Dataset excerpts:
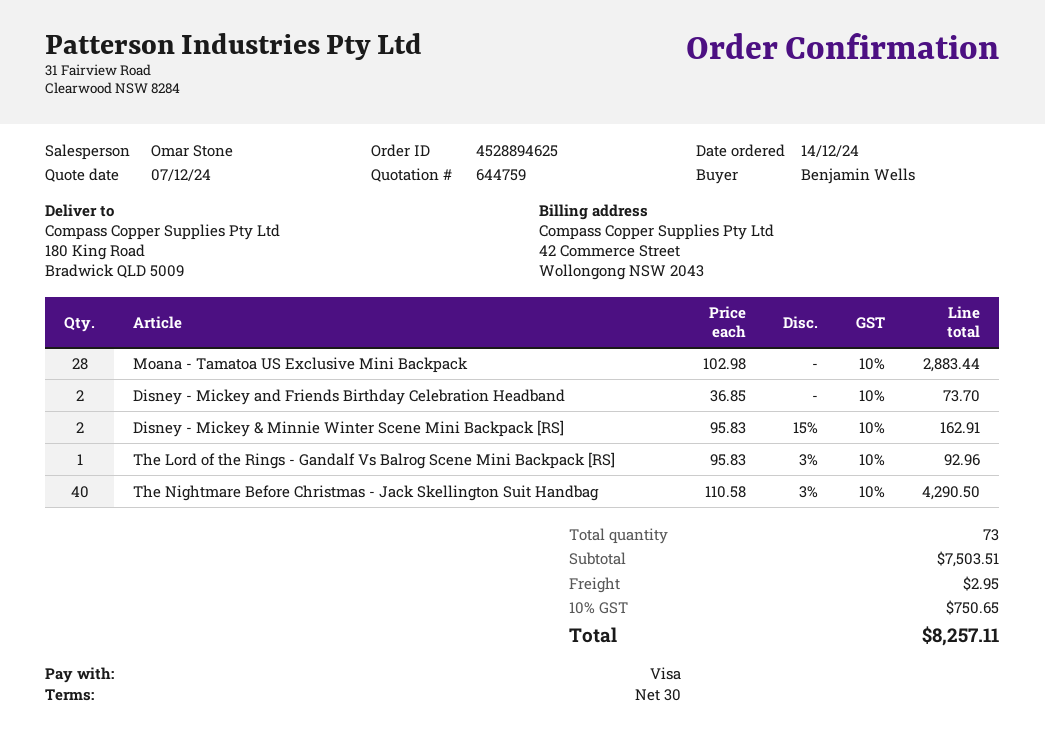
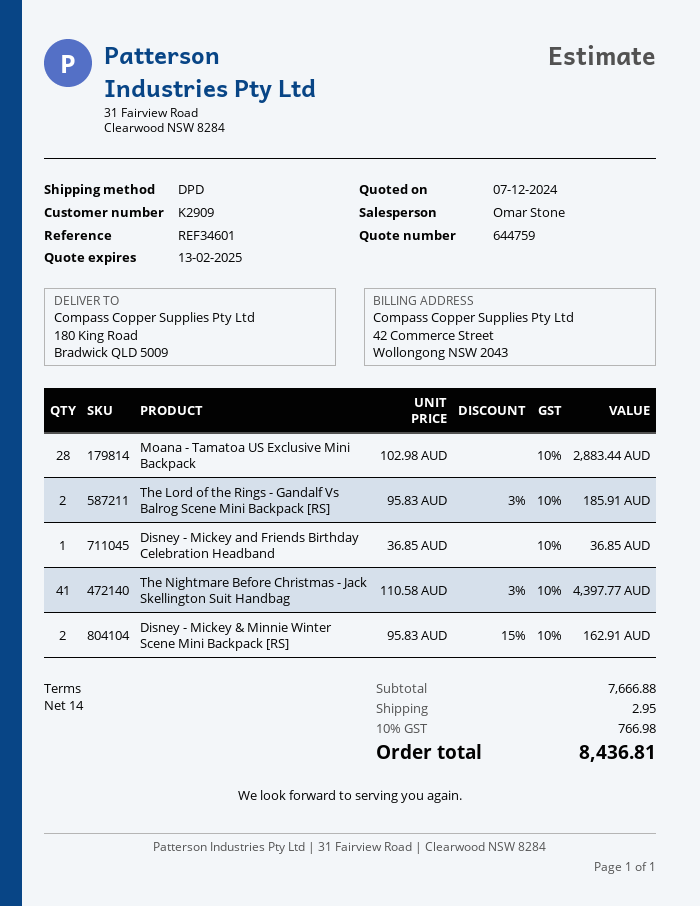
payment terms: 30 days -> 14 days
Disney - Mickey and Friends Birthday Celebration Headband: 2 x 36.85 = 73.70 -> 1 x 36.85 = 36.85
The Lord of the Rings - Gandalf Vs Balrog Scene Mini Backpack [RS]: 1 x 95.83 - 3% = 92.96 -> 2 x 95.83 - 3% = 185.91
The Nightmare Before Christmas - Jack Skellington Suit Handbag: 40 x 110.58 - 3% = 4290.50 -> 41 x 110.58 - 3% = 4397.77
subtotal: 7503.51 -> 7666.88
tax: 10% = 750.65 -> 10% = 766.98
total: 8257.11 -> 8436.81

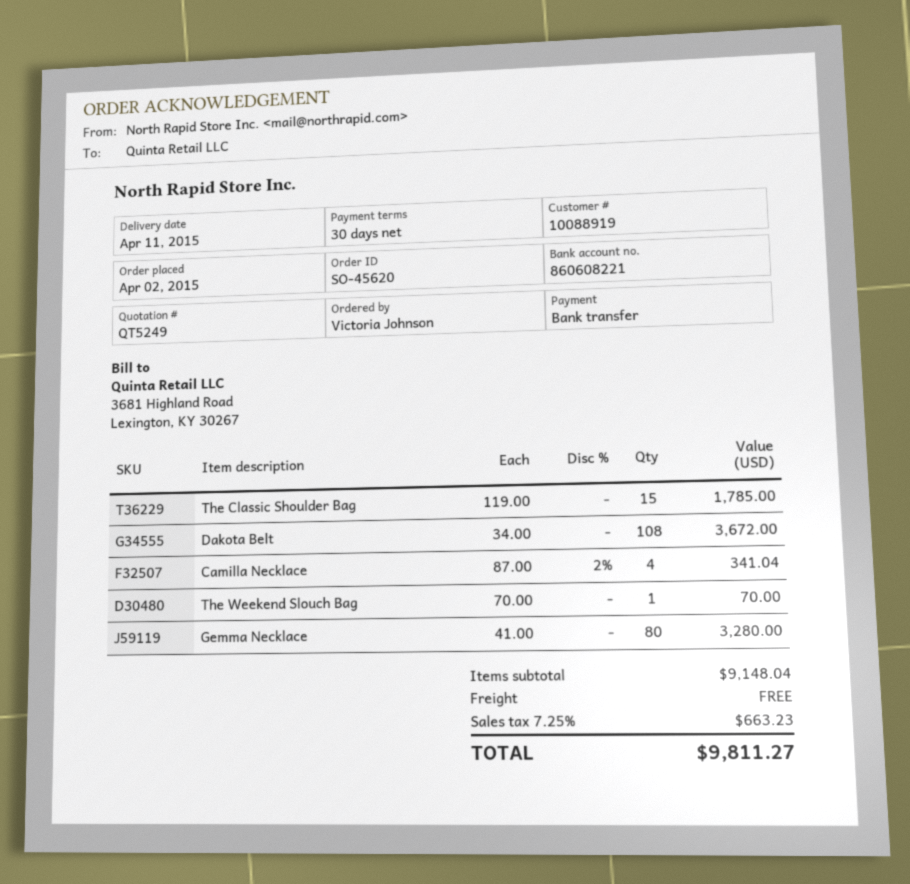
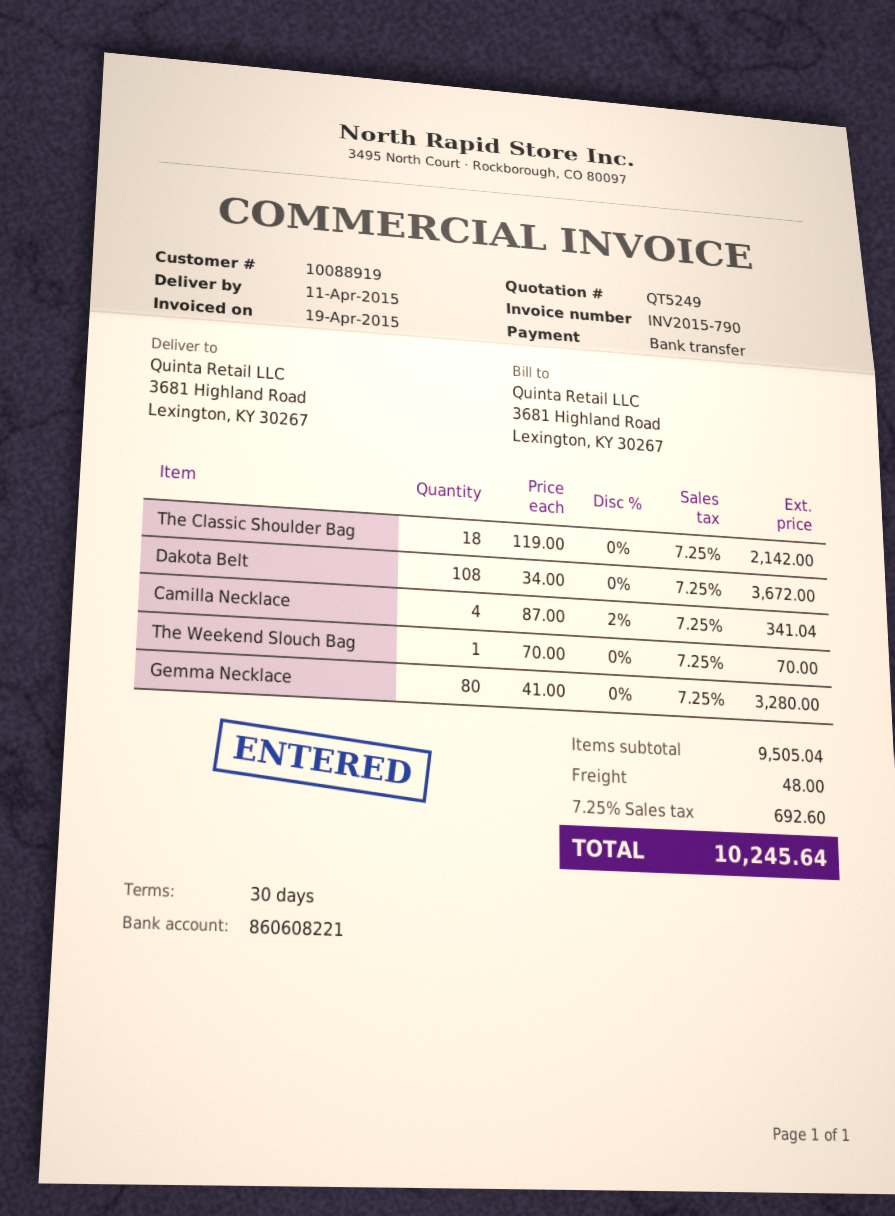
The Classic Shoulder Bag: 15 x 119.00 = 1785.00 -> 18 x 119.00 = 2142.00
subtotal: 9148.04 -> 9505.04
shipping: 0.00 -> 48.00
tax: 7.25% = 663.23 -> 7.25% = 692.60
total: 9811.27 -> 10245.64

→ **Goal of the exercise**: After locating the line that holds "The Classic Shoulder", print it and each line after it through the end of the data, exactly as it stands.

→ **Reply to the task**:
The Classic Shoulder Bag: 15 x 119.00 = 1785.00 -> 18 x 119.00 = 2142.00
subtotal: 9148.04 -> 9505.04
shipping: 0.00 -> 48.00
tax: 7.25% = 663.23 -> 7.25% = 692.60
total: 9811.27 -> 10245.64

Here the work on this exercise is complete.